Please write out every record below exactly as it stands.

*** Opening Working data ***

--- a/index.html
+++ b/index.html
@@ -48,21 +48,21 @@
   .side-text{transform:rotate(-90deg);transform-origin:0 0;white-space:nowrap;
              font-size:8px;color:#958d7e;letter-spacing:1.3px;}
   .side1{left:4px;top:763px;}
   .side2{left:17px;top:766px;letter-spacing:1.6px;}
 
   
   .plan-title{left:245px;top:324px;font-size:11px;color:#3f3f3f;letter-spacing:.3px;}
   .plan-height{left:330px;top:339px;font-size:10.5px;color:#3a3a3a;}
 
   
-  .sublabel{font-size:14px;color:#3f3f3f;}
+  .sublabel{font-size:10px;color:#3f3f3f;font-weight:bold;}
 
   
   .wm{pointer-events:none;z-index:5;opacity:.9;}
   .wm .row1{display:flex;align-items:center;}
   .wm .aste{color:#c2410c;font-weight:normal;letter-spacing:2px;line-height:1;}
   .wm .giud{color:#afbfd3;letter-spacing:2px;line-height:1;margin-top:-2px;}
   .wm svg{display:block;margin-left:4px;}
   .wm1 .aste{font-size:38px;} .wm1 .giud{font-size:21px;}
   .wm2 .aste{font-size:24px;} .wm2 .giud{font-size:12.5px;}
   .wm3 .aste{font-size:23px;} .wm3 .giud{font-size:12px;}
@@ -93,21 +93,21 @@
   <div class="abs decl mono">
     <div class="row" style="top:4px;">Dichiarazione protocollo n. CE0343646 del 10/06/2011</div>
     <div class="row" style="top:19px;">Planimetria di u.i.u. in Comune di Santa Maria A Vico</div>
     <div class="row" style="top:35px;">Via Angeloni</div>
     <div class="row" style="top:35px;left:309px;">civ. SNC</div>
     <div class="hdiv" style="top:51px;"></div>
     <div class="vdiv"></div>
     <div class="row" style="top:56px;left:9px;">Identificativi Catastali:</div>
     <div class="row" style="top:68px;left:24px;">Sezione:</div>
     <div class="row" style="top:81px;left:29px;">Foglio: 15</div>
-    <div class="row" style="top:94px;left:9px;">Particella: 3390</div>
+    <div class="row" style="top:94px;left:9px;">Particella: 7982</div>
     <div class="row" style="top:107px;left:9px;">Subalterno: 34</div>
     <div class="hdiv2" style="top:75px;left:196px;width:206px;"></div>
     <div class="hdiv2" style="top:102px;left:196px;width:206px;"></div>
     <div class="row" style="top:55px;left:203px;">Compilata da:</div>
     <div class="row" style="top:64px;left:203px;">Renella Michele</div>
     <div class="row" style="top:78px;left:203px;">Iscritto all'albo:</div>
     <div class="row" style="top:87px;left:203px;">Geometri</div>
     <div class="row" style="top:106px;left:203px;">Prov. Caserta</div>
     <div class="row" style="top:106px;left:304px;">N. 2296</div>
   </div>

*** Closing Working data ***

__Response to this exercise__
--- a/index.html
+++ b/index.html
@@ -48,21 +48,21 @@
   .side-text{transform:rotate(-90deg);transform-origin:0 0;white-space:nowrap;
              font-size:8px;color:#958d7e;letter-spacing:1.3px;}
   .side1{left:4px;top:763px;}
   .side2{left:17px;top:766px;letter-spacing:1.6px;}
 
   
   .plan-title{left:245px;top:324px;font-size:11px;color:#3f3f3f;letter-spacing:.3px;}
   .plan-height{left:330px;top:339px;font-size:10.5px;color:#3a3a3a;}
 
   
-  .sublabel{font-size:14px;color:#3f3f3f;}
+  .sublabel{font-size:10px;color:#3f3f3f;font-weight:bold;}
 
   
   .wm{pointer-events:none;z-index:5;opacity:.9;}
   .wm .row1{display:flex;align-items:center;}
   .wm .aste{color:#c2410c;font-weight:normal;letter-spacing:2px;line-height:1;}
   .wm .giud{color:#afbfd3;letter-spacing:2px;line-height:1;margin-top:-2px;}
   .wm svg{display:block;margin-left:4px;}
   .wm1 .aste{font-size:38px;} .wm1 .giud{font-size:21px;}
   .wm2 .aste{font-size:24px;} .wm2 .giud{font-size:12.5px;}
   .wm3 .aste{font-size:23px;} .wm3 .giud{font-size:12px;}
@@ -93,21 +93,21 @@
   <div class="abs decl mono">
     <div class="row" style="top:4px;">Dichiarazione protocollo n. CE0343646 del 10/06/2011</div>
     <div class="row" style="top:19px;">Planimetria di u.i.u. in Comune di Santa Maria A Vico</div>
     <div class="row" style="top:35px;">Via Angeloni</div>
     <div class="row" style="top:35px;left:309px;">civ. SNC</div>
     <div class="hdiv" style="top:51px;"></div>
     <div class="vdiv"></div>
     <div class="row" style="top:56px;left:9px;">Identificativi Catastali:</div>
     <div class="row" style="top:68px;left:24px;">Sezione:</div>
     <div class="row" style="top:81px;left:29px;">Foglio: 15</div>
-    <div class="row" style="top:94px;left:9px;">Particella: 3390</div>
+    <div class="row" style="top:94px;left:9px;">Particella: 7982</div>
     <div class="row" style="top:107px;left:9px;">Subalterno: 34</div>
     <div class="hdiv2" style="top:75px;left:196px;width:206px;"></div>
     <div class="hdiv2" style="top:102px;left:196px;width:206px;"></div>
     <div class="row" style="top:55px;left:203px;">Compilata da:</div>
     <div class="row" style="top:64px;left:203px;">Renella Michele</div>
     <div class="row" style="top:78px;left:203px;">Iscritto all'albo:</div>
     <div class="row" style="top:87px;left:203px;">Geometri</div>
     <div class="row" style="top:106px;left:203px;">Prov. Caserta</div>
     <div class="row" style="top:106px;left:304px;">N. 2296</div>
   </div>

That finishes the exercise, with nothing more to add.